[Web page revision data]
== == ==
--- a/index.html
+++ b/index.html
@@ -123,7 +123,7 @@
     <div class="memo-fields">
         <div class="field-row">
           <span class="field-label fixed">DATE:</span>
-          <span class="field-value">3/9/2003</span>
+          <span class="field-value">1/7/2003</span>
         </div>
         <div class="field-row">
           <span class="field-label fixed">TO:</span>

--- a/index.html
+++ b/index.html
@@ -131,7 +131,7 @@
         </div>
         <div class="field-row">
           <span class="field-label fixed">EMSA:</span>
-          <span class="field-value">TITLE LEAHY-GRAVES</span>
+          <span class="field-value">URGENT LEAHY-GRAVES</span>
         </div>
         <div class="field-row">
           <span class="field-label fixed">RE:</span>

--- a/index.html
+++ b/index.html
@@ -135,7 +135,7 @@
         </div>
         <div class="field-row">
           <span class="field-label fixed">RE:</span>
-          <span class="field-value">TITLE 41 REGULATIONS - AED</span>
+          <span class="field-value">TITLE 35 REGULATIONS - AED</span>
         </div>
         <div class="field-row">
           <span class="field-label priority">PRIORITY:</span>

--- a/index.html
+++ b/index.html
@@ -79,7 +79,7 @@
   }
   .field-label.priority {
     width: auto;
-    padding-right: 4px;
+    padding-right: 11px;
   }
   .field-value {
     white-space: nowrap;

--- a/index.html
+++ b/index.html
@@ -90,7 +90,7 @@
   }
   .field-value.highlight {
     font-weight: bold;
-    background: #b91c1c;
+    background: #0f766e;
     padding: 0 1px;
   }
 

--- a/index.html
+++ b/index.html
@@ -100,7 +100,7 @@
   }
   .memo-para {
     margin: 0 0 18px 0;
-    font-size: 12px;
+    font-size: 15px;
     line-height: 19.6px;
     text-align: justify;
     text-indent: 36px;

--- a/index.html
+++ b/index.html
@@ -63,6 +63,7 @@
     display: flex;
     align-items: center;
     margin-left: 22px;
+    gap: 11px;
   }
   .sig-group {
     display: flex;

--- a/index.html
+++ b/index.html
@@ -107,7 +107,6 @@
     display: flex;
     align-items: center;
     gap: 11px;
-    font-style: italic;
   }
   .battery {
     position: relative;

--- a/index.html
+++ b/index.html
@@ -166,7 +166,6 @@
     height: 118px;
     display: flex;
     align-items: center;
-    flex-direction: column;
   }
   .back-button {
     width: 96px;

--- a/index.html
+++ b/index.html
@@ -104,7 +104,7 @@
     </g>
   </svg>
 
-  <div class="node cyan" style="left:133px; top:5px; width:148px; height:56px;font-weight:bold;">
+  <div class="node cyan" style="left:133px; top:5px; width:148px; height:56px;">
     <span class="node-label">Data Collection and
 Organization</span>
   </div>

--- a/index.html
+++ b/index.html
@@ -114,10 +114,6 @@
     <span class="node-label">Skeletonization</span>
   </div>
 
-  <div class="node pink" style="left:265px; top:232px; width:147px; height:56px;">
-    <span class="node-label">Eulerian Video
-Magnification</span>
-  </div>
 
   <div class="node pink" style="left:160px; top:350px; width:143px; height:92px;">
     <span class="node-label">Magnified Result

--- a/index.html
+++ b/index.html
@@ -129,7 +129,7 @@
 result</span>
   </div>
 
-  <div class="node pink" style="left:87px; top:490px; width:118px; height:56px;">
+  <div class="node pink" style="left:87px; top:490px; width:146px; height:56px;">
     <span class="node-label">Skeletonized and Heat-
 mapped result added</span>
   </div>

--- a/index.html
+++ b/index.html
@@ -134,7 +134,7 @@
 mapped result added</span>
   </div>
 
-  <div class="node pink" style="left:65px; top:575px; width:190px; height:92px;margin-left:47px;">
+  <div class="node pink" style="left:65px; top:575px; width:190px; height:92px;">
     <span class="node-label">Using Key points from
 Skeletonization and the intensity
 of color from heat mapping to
== == ==
#### [Task details]
Look through the data above for the string "LEAHY" and copy every line where it appears.

#### [Task answer]
-          <span class="field-value">TITLE LEAHY-GRAVES</span>
+          <span class="field-value">URGENT LEAHY-GRAVES</span>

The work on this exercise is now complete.